Fifteen years ago, the Institute of Medicine report, “Retooling for an Aging America: Building the Health Care Workforce,” warned of looming health workforce shortages due to demographic changes. Has the era foreseen by that report arrived? Media reports indicate numerous instances of hospitals declaring “contingency standards of care” or ordering ambulance diversions due to staffing shortages. Average emergency department visit times have risen to 160 minutes, up from 143 minutes in 2020, according to government statistics.
Medicare beneficiaries who are intermittent users of health care facilities will probably not know when care is not timely or delivered to standards. But patients with ESRD, who visit their dialysis facilities 3 times per week over many years, are likely to recognize when something is amiss. Dialysis Patient Citizens surveyed members in 2023 about their experiences. We found:
- 62% of patients reported that the recent labor shortages had impacted their care: 43% said that staff turnover disrupted their care; 28% reported delays to their treatment; and 7% reported that they had to change shifts or facilities.
- In 2013, in response to a question about wait times at facilities, the same proportion of patients, 14%, reported increases in wait times as decreases in wait times. This year, 24% report increases in wait times and only 11% reported decreases.
- In 2013, we asked patients whether “in the past year, has time spent with health care providers (nurses, technicians) in your primary dialysis center increased, decreased, or stayed the same.” Ten years ago, only 13% reported the time had decreased; this year it was 26%.
This year’s Medicare payment rule only increased reimbursements to dialysis clinics by 1.7%, despite labor costs that have risen by 9.7% over the past two years. Complicating matters further, calculation errors the past two annual cycles have left payments 4 percentage points below what they should be. This makes it harder for dialysis facilities to hire staff. Hospitals that depend on Medicare are in the same boat.
The situation is not expected to improve, as the pool of workers available for health care jobs is shrinking.
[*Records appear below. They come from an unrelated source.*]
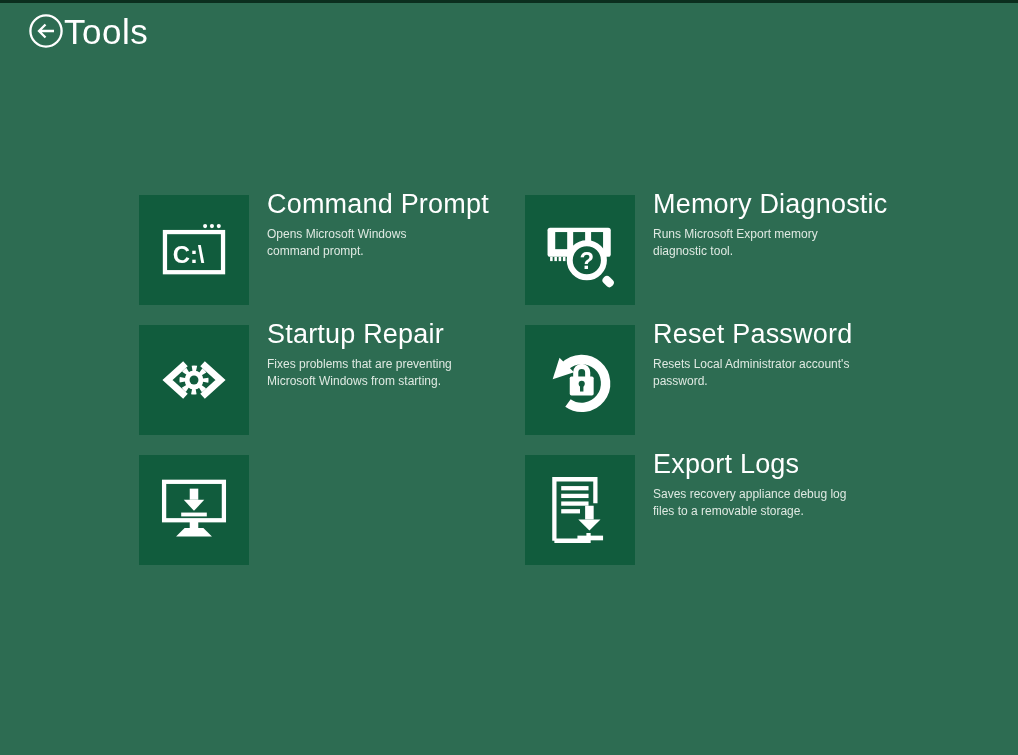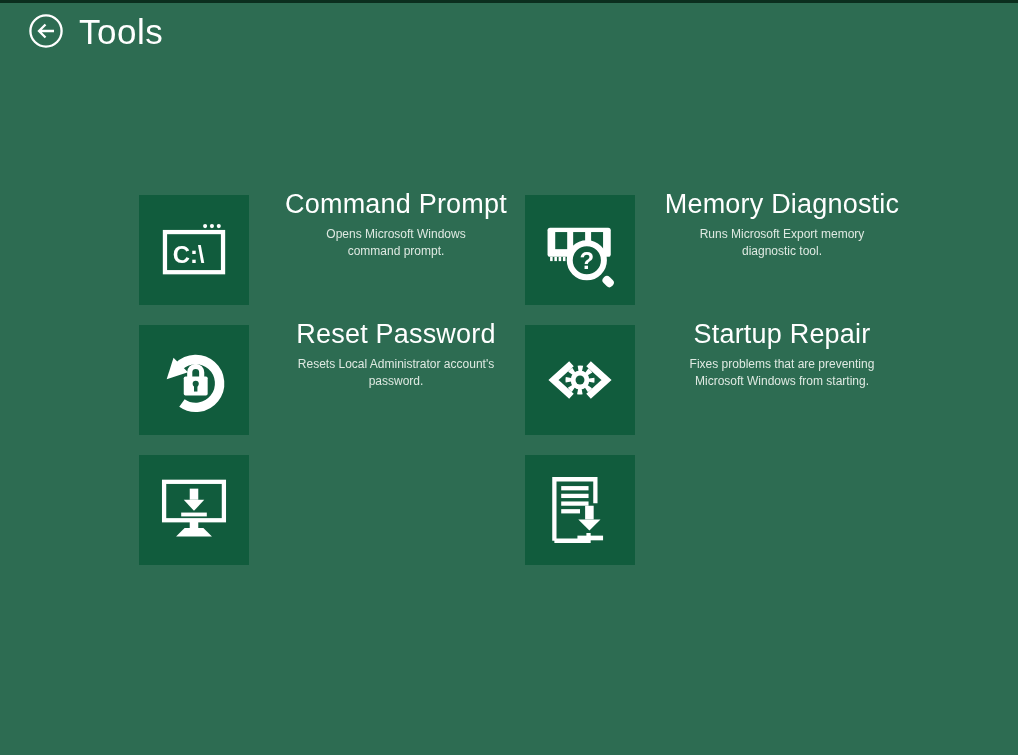--- a/index.html
+++ b/index.html
@@ -16,21 +16,21 @@
     font-family:"Liberation Sans","DejaVu Sans",sans-serif;
     color:#fff;
     position:relative;
   }
   .top-strip{
     position:absolute;top:0;left:0;width:100%;height:3px;
     background:var(--strip);
   }
   .header{
     position:absolute;top:13px;left:28px;
-    display:flex;align-items:center;gap:15px;
+    display:flex;align-items:center;
   }
   .back-btn{
     width:36px;height:36px;border:none;background:transparent;
     padding:0;cursor:pointer;display:block;
   }
   .back-btn svg{display:block;}
   .page-title{
     font-size:35px;font-weight:300;color:var(--title-color);
     letter-spacing:.5px;line-height:1;
   }
@@ -43,21 +43,21 @@
   .tile{
     display:flex;align-items:flex-start;gap:18px;
     cursor:pointer;
   }
   .tile-iconbox{
     width:110px;height:110px;flex:none;
     background:var(--tile);
     display:flex;align-items:center;justify-content:center;
   }
   .tile-iconbox svg{display:block;}
-  .tile-text{width:260px;margin-top:-7px;text-align:center;}
+  .tile-text{width:260px;margin-top:-7px;}
   .tile-title{
     font-size:27px;font-weight:300;color:var(--title-color);
     line-height:1.2;margin-bottom:6px;letter-spacing:.2px;
   }
   .tile-desc{
     font-size:12px;color:var(--desc-color);
     line-height:17px;white-space:pre-line;
   }
   .g-fill{fill:var(--tile);}
   .w-fill{fill:#fff;}
@@ -122,49 +122,49 @@
     <div class="tile-text">
       <div class="tile-title">Memory Diagnostic</div>
       <div class="tile-desc">Runs Microsoft Export memory
 diagnostic tool.</div>
     </div>
   </div>
 
   <div class="tile">
     <div class="tile-iconbox">
       <svg width="82" height="82" viewBox="0 0 96 96">
+        <path d="M38 29 L17 48 L38 67" class="w-stroke" stroke-width="8" stroke-linejoin="miter"></path>
+        <path d="M58 29 L79 48 L58 67" class="w-stroke" stroke-width="8" stroke-linejoin="miter"></path>
+        <circle cx="48" cy="48" r="13" class="w-stroke" stroke-width="8" stroke-dasharray="5.1 5.1" stroke-dashoffset="2.5"></circle>
+        <circle cx="48" cy="48" r="11" class="w-fill"></circle>
+        <circle cx="48" cy="48" r="5.2" class="g-fill"></circle>
+      </svg>
+    </div>
+    <div class="tile-text">
+      <div class="tile-title">Startup Repair</div>
+      <div class="tile-desc">Fixes problems that are preventing
+Microsoft Windows from starting.</div>
+    </div>
+  </div>
+
+  <div class="tile">
+    <div class="tile-iconbox">
+      <svg width="82" height="82" viewBox="0 0 96 96">
         <path d="M30.2 32.2 A 28 28 0 1 1 33.9 74.9" class="w-stroke" stroke-width="11"></path>
         <polygon points="16,47 41,39 24,22" class="w-fill"></polygon>
         <rect x="36" y="44" width="28" height="22" rx="2" class="w-fill"></rect>
         <path d="M43 45 v-6 a7 7 0 0 1 14 0 v6" class="w-stroke" stroke-width="6"></path>
         <circle cx="50" cy="52.5" r="3.6" class="g-fill"></circle>
         <rect x="48" y="54" width="4" height="7.5" class="g-fill"></rect>
       </svg>
     </div>
     <div class="tile-text">
       <div class="tile-title">Reset Password</div>
       <div class="tile-desc">Resets Local Administrator account's
 password.</div>
-    </div>
-  </div>
-
-  <div class="tile">
-    <div class="tile-iconbox">
-      <svg width="82" height="82" viewBox="0 0 96 96">
-        <path d="M38 29 L17 48 L38 67" class="w-stroke" stroke-width="8" stroke-linejoin="miter"></path>
-        <path d="M58 29 L79 48 L58 67" class="w-stroke" stroke-width="8" stroke-linejoin="miter"></path>
-        <circle cx="48" cy="48" r="13" class="w-stroke" stroke-width="8" stroke-dasharray="5.1 5.1" stroke-dashoffset="2.5"></circle>
-        <circle cx="48" cy="48" r="11" class="w-fill"></circle>
-        <circle cx="48" cy="48" r="5.2" class="g-fill"></circle>
-      </svg>
-    </div>
-    <div class="tile-text">
-      <div class="tile-title">Startup Repair</div>
-      <div class="tile-desc">Fixes problems that are preventing
-Microsoft Windows from starting.</div>
     </div>
   </div>
 
   <div class="tile">
     <div class="tile-iconbox">
       <svg width="82" height="82" viewBox="0 0 96 96">
         <rect x="13" y="15" width="70" height="45" class="w-stroke" stroke-width="5"></rect>
         <rect x="43" y="23" width="10" height="13" class="w-fill"></rect>
         <polygon points="36,36 60,36 48,49" class="w-fill"></polygon>
         <rect x="33" y="51" width="30" height="4.5" class="w-fill"></rect>
@@ -181,15 +181,20 @@
         <path d="M18 84 H58 V75" class="w-stroke" stroke-width="5"></path>
         <rect x="26" y="20" width="32" height="5" class="w-fill"></rect>
         <rect x="26" y="29" width="32" height="5" class="w-fill"></rect>
         <rect x="26" y="38" width="32" height="5" class="w-fill"></rect>
         <rect x="26" y="47" width="22" height="5" class="w-fill"></rect>
         <rect x="54" y="43" width="10" height="16" class="w-fill"></rect>
         <polygon points="46,59 72,59 59,72" class="w-fill"></polygon>
         <rect x="45" y="78" width="30" height="5.5" class="w-fill"></rect>
       </svg>
     </div>
+    <div class="tile-text">
+      <div class="tile-title">Export Logs</div>
+      <div class="tile-desc">Saves recovery appliance debug log
+files to a removable storage.</div>
+    </div>
   </div>
 
 </div>
 
 </body></html>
Over the next decade, the number of people of working age in the United States will increase by only 3 million (∼1%) while the 65-and-over population will rise by 17.5 million (30%), according to World Bank projections.
With the trend toward work-from-home, jobs that are challenging and require in-person performance at fixed hours in the workplace will likely require a premium in salary over those that do not require commuting.
It is not clear if Medicare’s traditional price-setting processes are agile enough to adapt to labor scarcity. For both hospitals and dialysis clinics, payments are lagging changes in the labor market.
Policymakers must also begin to consider the impact that income inequality will have on health workforce and health care access.
As one expert has noted, disparities in buying power can divert essential resources from the poor [as] the well-off bid away resources and opportunities from the poor. Examples where this is already taking place include “concierge” medical practices and physicians concentrating on cosmetic procedures.
Currently, 69% of the wealth in the United States belongs to just 10% of the population. The lowest 50% of households own just 2.4% of total wealth.
If providers reliant on Medicare reimbursements can’t compete with employers able to draw revenue from that 10% of the population holding most of the wealth, manpower could migrate to work with less social utility, or a parallel health care system could emerge to serve the well-off.
DPC will continue to raise these issues with policymakers.